For one thing, the early indication is that this role might be exclusively Jekyll, with no Hyde. For those unfamiliar with the specifics of Robert Louis Stevenson’s original character, he’s a brilliant doctor who occasionally finds it difficult to suppress nefarious impulses. In order to do so, he invents a potion that he means as a suppressant for his darker side. However, the potion ends up enhancing that darker side, effectively causing Jekyll to adopt dual personalities—one well meaning and the other pure evil. Typically, in Stevenson’s original work and ensuing interpretations, Jekyll and Hyde are depicted at the same time. But Screenrant’s report points out that Crowe has very specifically been brought on board as Jekyll, with no mention of the evil alter ego. That could indicate that the Hyde aspect of the character is being saved for future films.
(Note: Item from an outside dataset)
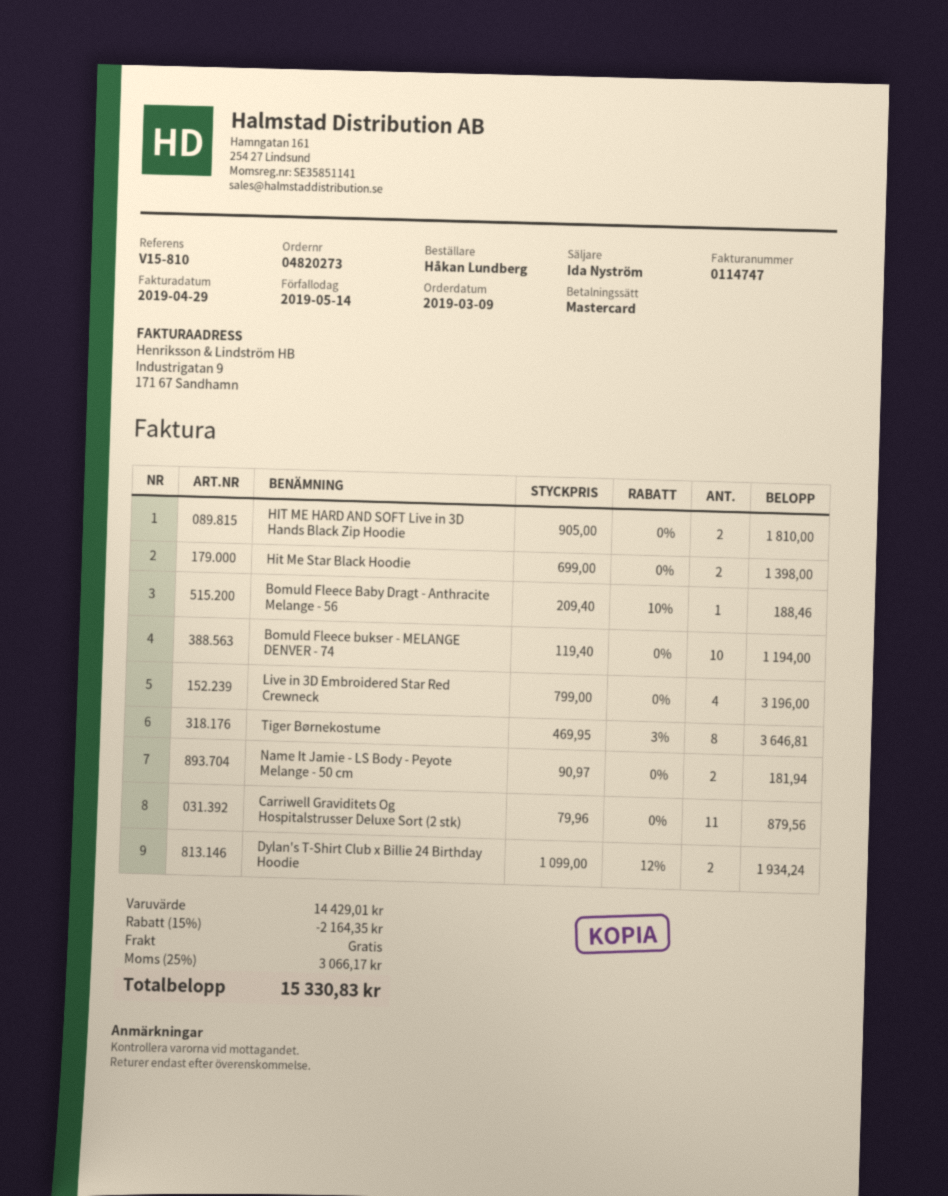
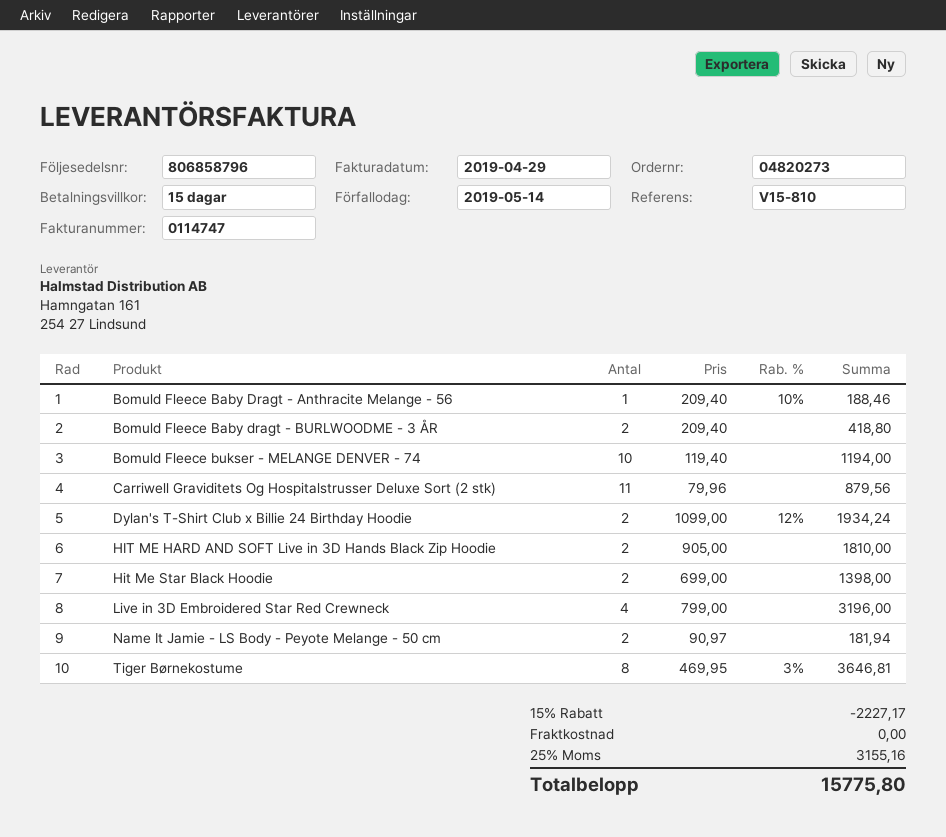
Bomuld Fleece Baby dragt - BURLWOODME - 3 ÅR: none -> 2 x 209.40 = 418.80
discount: 15% = 2164.35 -> 15% = 2227.17
tax: 25% = 3066.17 -> 25% = 3155.16
total: 15330.83 -> 15775.80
Regarding the previously mentioned interpretations of Jekyll and Hyde since Stevenson’s novella, it’s worth mentioning that Crowe will be working with something of a blank slate. There have been films over the years about these characters, including a few recent TV movies, but there’s no definitive version of them on screen. Similarly, the characters are surprisingly underrepresented in an entertainment culture that embraces monsters, legends, and psychological thrills. Betfair’s platform has a small video game devoted to Jekyll and Hyde, but that’s about the only such piece of entertainment you can find. It’s cleverly made as a digital slot machine with built-in symbols typical of the story (think smoking potion containers) and background scenery that calls Victorian London to mind. But it’s also an outlier, because there are very few games, modern stories, etc. relating to these characters. That means unlike Marvel and DC superhero actors,
Crowe will get to do with this role what he pleases, within reason.
With all that said, there’s a clear parallel that can be drawn that could conceivably give us an inkling as to how Universal means to handle this unexpected role. That parallel is to Bruce Banner, who’s been portrayed by Mark Ruffalo in the MCU not just as a scientist who stumbles on a super soldier serum gone wrong but as, essentially, a comic book interpretation of Dr. Jekyll. Ruffalo’s Banner fears “the other guy,” as he calls him, and knows that the Hulk’s anger exists inside of him. Anger and altered physique aren’t quite the equivalent of Hyde’s pure evil, but the general concept is very similar. That’s not to say Crowe will come up with a Ruffalo impression, but it could be a hint that the Jekyll character will serve a similar function to Banner and the Hulk—perhaps alongside a Tony Stark-like lead in Tom Cruise’s Tyler Colt.
But above all else, the inclusion of Dr. Jekyll in The Mummy should probably clue us in to the fact that Universal isn’t limiting its shared universe to headline monsters and monster hunters. They’re going to be roping in any and all characters they can think of to put forth a packed universe that represents over a hundred years of fiction and legend.